Could you return each entry below exactly as written, minus any pictures?

Records from a data collection:
------------------------------------------------------------------------

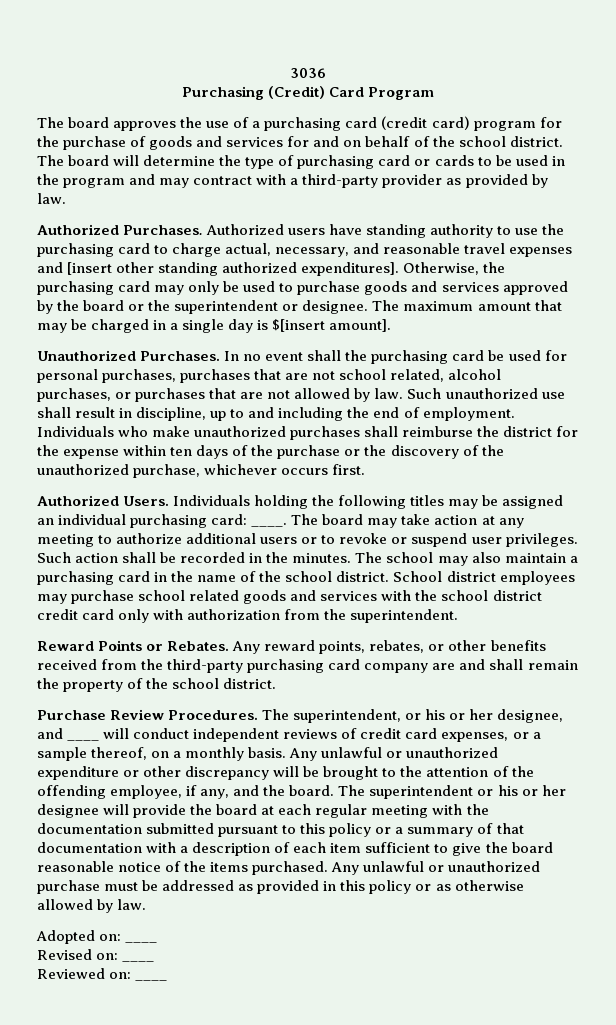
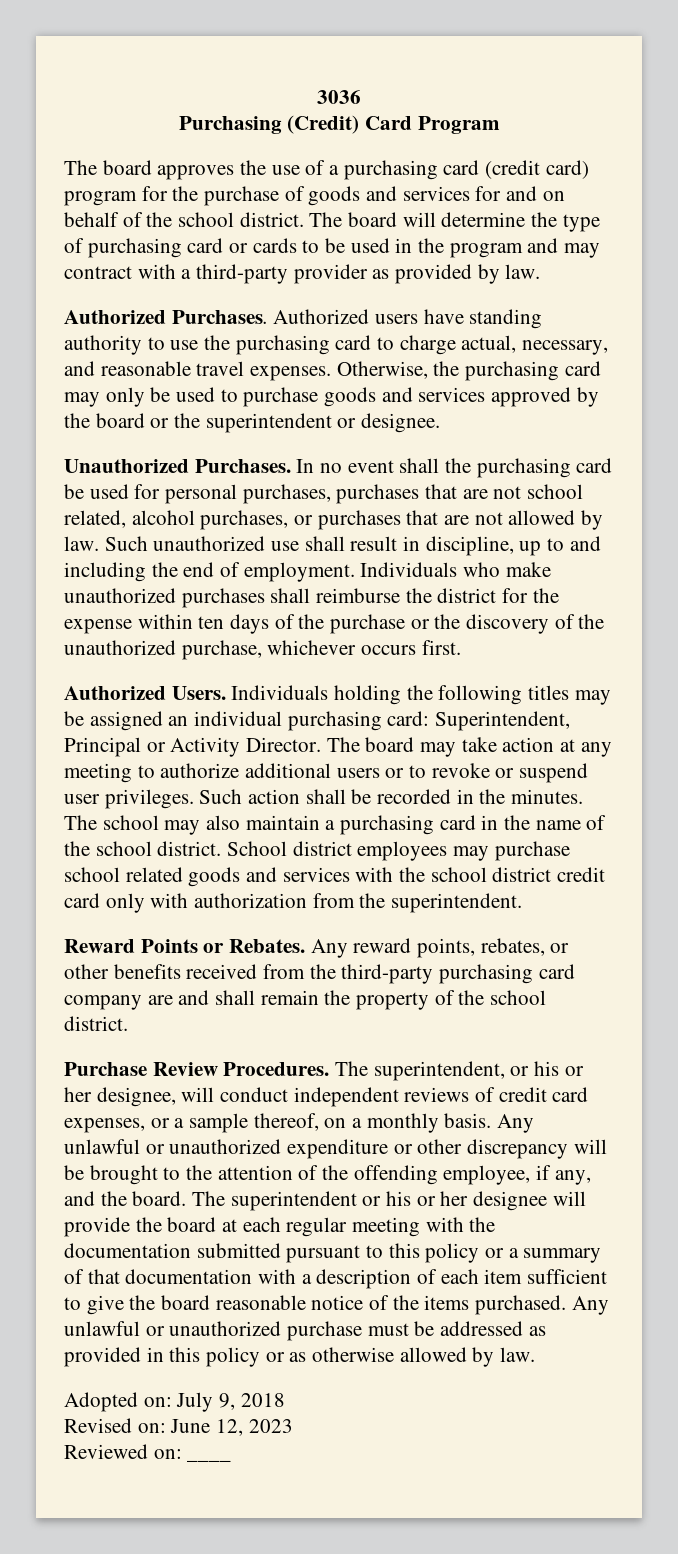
- Authorized users have standing authority to use the purchasing card to charge actual, necessary, and reasonable travel expenses and [insert other standing authorized expenditures].
+ Authorized users have standing authority to use the purchasing card to charge actual, necessary, and reasonable travel expenses.
- The maximum amount that may be charged in a single day is $[insert amount].
- Individuals holding the following titles may be assigned an individual purchasing card: ____.
+ Individuals holding the following titles may be assigned an individual purchasing card: Superintendent, Principal or Activity Director.
- The superintendent, or his or her designee, and ____ will conduct independent reviews of credit card expenses, or a sample thereof, on a monthly basis.
+ The superintendent, or his or her designee, will conduct independent reviews of credit card expenses, or a sample thereof, on a monthly basis.
- Adopted on: ____
+ Adopted on: July 9, 2018
- Revised on: ____
+ Revised on: June 12, 2023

------------------------------------------------------------------------

## Written answer
- Authorized users have standing authority to use the purchasing card to charge actual, necessary, and reasonable travel expenses and [insert other standing authorized expenditures].
+ Authorized users have standing authority to use the purchasing card to charge actual, necessary, and reasonable travel expenses.
- The maximum amount that may be charged in a single day is $[insert amount].
- Individuals holding the following titles may be assigned an individual purchasing card: ____.
+ Individuals holding the following titles may be assigned an individual purchasing card: Superintendent, Principal or Activity Director.
- The superintendent, or his or her designee, and ____ will conduct independent reviews of credit card expenses, or a sample thereof, on a monthly basis.
+ The superintendent, or his or her designee, will conduct independent reviews of credit card expenses, or a sample thereof, on a monthly basis.
- Adopted on: ____
+ Adopted on: July 9, 2018
- Revised on: ____
+ Revised on: June 12, 2023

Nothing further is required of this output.